I let out a sardonic laugh. “Thank God for small favors. That’s so considerate of you.”

His hand slides down my back, and I have to fight off the moan trying to escape my lips. No. He’s not getting to me. Fingers snake around my waist, gripping my hip and turning me toward him. God give me strength. His sensual mouth is inches from mine, a nearly painful pull between us keeping me on pins and needles. And he smells so fucking good. I strengthen my resolve and push him away.

“No.”

A frown pulls his eyebrows together. “What?”

“I said, no. This …” I gesture between us. “This is not happening. You’re too complicated for me. I can’t think straight around you because everything is sex all the time. Besides that, you’re a murderer. I can’t trust you.”

His hands grip my arms, just a little too tight. When I wince, he loosens his grip, apology in the small gesture. “Say the word, and I’ll never kill another person. You showed me I can feed without killing. Reese, I didn’t know that was even possible until you.”

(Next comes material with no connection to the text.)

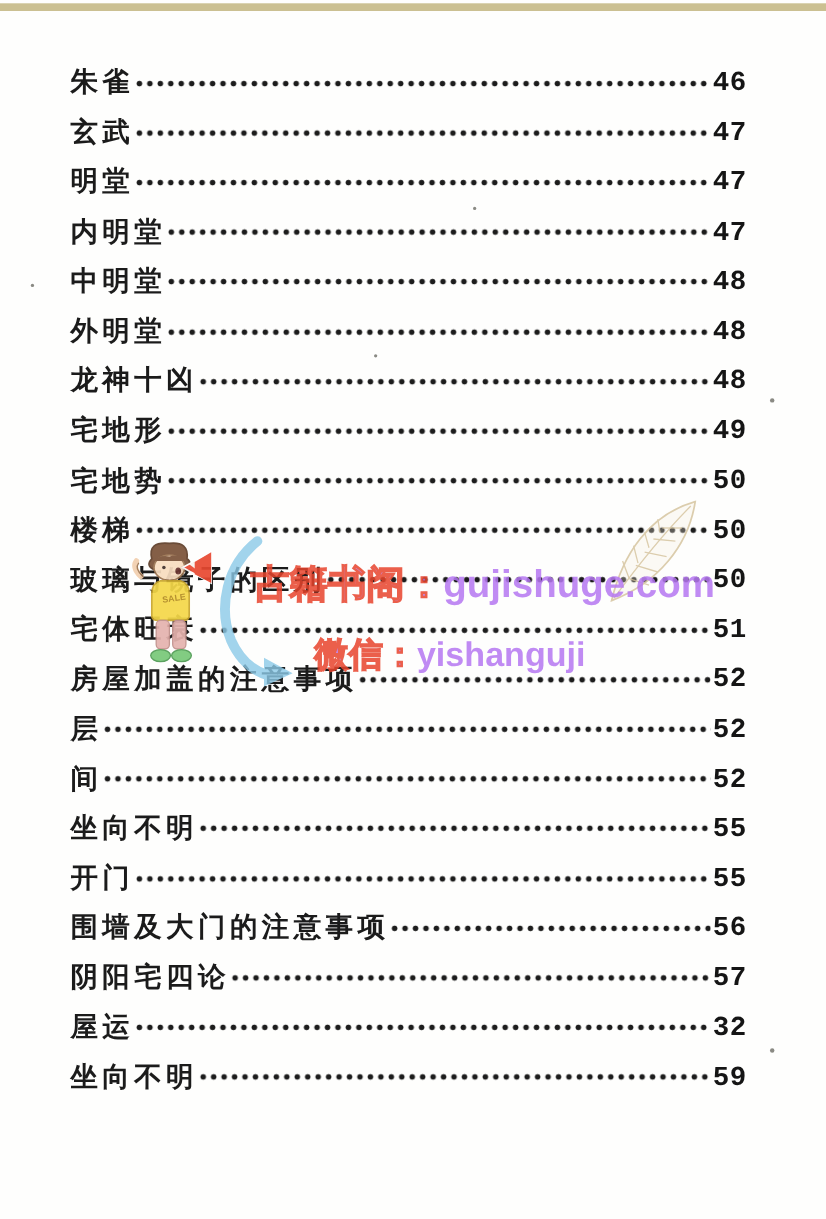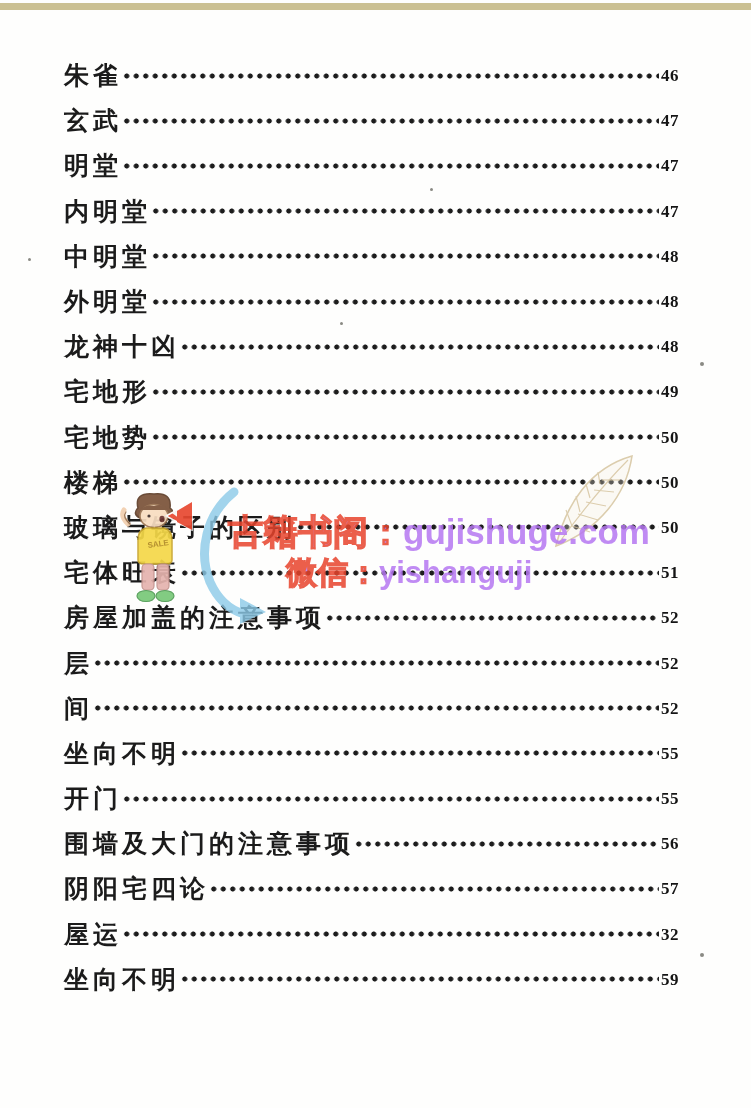"46" .toc-page { font-family: Liberation Serif, serif -> Liberation Mono, monospace; font-size: 17px -> 25px }
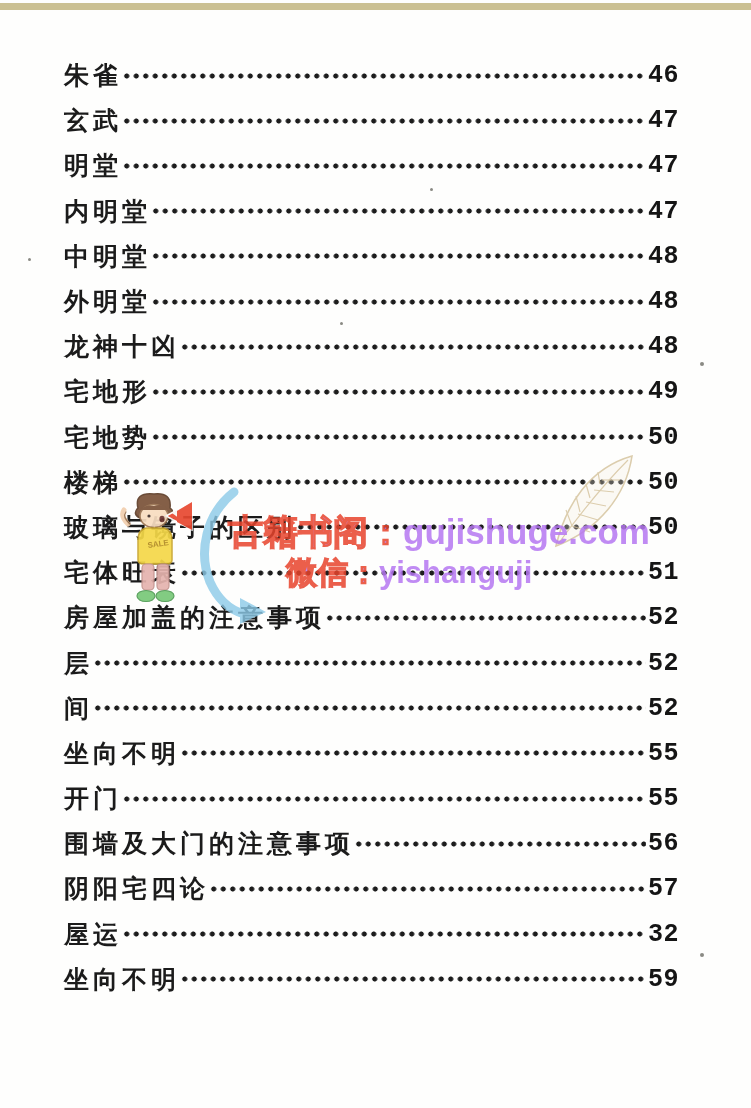"微信：yishanguji" div.wm-text { margin-top: none -> 22px }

Disgust fills me in one huge rush. “So, you thought you were going to kill me the first time you fed from me?” Wrenching myself free of his grasp, I walk to the other side of the room. “That’s just awesome.” The sarcasm drips from my words.

“I … no. That’s not how it was. I just knew … I knew I wouldn’t kill you. I knew I could stop.”

Letting out a shuddering sigh, I will away the tears that are burning behind my lids. “Pretty words. That doesn’t excuse you taking my blood without asking. I can’t forgive you for that. Now get out of my life.”

My stupid lower lip is trembling. I don’t want to cry in front of him. His hand catches my chin as I try to turn away from him.

His gaze burns with some unnamed emotion. “As you wish, a ghra.”

Heart aching, I watch him turn and leave. The door slamming with a finality I’d hoped would be comforting. Instead, I’m left feeling broken and confused. My knees give out, and I crumple to the floor, finally letting the sobs I’d been holding back break free.